Why is Half-Life so iconic?

5 min read

Gordon Freeman

I was but a young lad, just 10 years old, when Half-Life was released. I honestly don’t remember how I found out about the game, or how it ended up on my PC. I do remember one thing distinctly at least, it was the most impressive game I had ever played. As a kid, meeting those headcrabs for the first time with nothing more than a crowbar was beyond terrifying. Black Mesa was just begging to be explored though, and I pushed on. What is it about the game that makes it so special? This documentary attempts to explain the Gordon Freeman phenomenon.

It’s 17 minutes long, but well worth the watch if you have the time. It does talk about the series as a whole, but focuses on the original game mostly (via Polygon)

The video briefly explains the FPS scene of the 90s. Doom came out in 1993, and it got some things very right. Countless other games attempted to replicate what it had. Only some succeeded. A few years later, PC visuals got some improvements, and Quake was released in 1996.

Fun fact (which I never knew), Gabe Newell was a former Microsoft employee. He founded Valve along with co-worker Mike Harringon in 1996. There first project was to take inspiration from Doom and Quake, as well as some influence from games like Resident Evil and films like Alien. Half-Life was first shown off in 1997 at E3, and was planned to be released later that year.
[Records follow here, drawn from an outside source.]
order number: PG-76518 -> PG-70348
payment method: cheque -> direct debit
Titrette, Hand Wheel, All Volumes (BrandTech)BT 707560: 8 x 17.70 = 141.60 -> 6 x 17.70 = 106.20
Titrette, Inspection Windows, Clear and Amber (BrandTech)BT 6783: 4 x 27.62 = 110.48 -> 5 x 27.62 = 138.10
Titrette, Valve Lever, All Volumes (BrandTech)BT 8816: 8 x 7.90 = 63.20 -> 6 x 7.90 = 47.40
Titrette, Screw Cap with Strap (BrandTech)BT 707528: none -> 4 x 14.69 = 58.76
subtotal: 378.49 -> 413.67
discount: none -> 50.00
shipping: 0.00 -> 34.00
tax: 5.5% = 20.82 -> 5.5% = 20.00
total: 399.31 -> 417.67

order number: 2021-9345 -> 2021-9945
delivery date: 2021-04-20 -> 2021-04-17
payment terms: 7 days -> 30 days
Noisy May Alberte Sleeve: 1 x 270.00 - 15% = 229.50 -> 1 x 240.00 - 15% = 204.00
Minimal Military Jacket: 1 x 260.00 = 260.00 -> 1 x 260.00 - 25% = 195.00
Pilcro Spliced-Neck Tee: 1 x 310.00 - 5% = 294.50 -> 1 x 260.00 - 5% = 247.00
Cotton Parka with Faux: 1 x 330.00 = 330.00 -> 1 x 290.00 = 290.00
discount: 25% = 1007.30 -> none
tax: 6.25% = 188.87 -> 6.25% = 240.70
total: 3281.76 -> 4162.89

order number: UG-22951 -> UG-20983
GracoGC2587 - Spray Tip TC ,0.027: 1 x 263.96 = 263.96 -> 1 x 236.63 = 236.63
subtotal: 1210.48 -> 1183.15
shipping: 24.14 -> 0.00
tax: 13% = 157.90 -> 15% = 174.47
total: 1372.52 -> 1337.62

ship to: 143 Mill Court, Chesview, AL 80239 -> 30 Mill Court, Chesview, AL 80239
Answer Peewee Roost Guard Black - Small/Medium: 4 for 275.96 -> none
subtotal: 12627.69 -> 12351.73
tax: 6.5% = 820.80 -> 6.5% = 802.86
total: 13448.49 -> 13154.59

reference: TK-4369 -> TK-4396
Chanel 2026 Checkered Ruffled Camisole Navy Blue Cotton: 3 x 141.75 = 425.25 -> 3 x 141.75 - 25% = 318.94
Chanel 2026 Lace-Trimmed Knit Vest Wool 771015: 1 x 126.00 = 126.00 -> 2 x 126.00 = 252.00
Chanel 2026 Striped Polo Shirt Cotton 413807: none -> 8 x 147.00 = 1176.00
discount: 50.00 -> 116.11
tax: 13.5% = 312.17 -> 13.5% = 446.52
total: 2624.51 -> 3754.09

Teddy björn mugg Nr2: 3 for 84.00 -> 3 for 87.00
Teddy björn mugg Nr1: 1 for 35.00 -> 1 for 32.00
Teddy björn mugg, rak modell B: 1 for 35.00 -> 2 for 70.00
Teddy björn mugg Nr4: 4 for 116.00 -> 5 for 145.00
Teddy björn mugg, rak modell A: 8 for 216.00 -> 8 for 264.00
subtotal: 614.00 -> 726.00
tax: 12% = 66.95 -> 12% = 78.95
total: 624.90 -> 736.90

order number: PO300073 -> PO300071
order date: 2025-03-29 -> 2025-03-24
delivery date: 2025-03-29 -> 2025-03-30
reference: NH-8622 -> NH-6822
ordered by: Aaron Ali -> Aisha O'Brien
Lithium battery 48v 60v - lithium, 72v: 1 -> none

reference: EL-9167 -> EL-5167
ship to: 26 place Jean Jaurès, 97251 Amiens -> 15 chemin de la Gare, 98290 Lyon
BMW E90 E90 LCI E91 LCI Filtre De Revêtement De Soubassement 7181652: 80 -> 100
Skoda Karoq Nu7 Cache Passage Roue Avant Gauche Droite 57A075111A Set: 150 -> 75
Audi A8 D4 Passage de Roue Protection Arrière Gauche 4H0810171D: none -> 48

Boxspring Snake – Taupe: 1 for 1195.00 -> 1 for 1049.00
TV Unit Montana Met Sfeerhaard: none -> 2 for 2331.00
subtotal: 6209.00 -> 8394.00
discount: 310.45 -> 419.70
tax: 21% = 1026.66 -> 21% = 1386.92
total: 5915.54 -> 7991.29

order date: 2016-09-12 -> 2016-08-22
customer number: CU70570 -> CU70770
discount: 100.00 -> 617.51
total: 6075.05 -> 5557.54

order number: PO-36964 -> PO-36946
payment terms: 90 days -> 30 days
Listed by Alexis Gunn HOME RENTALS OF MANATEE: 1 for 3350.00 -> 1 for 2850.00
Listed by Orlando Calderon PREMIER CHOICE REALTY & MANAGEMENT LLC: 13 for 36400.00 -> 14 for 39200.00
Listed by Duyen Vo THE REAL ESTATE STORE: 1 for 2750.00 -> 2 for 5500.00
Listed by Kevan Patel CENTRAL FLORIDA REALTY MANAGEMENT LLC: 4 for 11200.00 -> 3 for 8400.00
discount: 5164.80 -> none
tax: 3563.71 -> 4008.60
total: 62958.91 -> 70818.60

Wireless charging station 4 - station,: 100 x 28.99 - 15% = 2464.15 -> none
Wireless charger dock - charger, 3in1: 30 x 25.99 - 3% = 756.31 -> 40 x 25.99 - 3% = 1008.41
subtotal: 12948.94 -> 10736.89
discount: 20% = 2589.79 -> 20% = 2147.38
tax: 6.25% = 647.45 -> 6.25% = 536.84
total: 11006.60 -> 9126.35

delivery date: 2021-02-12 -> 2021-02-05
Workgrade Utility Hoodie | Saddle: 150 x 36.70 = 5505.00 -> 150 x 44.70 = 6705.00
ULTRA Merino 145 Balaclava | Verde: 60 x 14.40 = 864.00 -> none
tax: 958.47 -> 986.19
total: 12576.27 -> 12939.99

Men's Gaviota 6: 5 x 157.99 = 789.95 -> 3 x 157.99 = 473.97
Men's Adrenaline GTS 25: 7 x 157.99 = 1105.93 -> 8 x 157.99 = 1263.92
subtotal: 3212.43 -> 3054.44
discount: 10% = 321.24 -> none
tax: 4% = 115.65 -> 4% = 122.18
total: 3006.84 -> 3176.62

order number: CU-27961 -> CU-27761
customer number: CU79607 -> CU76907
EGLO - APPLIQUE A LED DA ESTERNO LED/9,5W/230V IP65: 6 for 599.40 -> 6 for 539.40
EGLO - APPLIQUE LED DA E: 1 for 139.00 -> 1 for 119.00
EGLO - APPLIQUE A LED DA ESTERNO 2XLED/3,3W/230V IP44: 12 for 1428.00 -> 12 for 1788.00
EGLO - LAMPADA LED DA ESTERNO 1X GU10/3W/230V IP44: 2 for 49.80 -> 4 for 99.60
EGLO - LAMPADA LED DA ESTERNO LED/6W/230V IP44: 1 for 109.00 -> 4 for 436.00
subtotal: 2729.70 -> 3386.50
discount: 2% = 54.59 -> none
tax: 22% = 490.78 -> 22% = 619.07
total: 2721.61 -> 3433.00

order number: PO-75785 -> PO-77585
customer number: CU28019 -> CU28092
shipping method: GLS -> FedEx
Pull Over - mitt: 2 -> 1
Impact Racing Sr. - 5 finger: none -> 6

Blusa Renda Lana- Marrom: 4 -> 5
Thanks to what the documentary refers to as ‘Valve Time’, it was delayed and only released late in 1998.

The obvious difference to the games that inspired it is that 27 year old Gordon Freeman is presented as an ordinary man who is just late for a normal day at work. He is a silent protagonist, and in my opinion, one of the few who got it very right, even by modern day standards. You never really get to see Gordon’s face, and the only proper visual you have is thanks to the box art, main menu, and the loading screens.

For me, it felt like I myself was in that awesome HEV suit, yet I knew I was some hero with the name Freeman. The character design is something I feel that most gamers could connect with. Just check out those nerdy glasses!


If you don’t know the story behind Black Mesa, it’s essentially an experiment gone horribly wrong, inviting all sorts of alien faces to the compound. Gordon not only has to face the various extra-terrestrial threats, but also the armed crew sent to silence any surviving civilians. As mentioned already, the headcrabs terrified me. There was much, much worse though.

There are no cut scenes whatsoever. Instead, the game kicks off with the iconic (and lengthy) tram ride, hinting at the dangers that lay ahead. This is part of the reason why the narrative is so compelling when compared to other titles in that era. There are in-game events and subtle actions or reactions that truly immersed the player. Remember that poor scientist standing on the damaged bridge? The documentary shows it. I remember how horrified I was when I ran out to help him, only to watch him fall to his death.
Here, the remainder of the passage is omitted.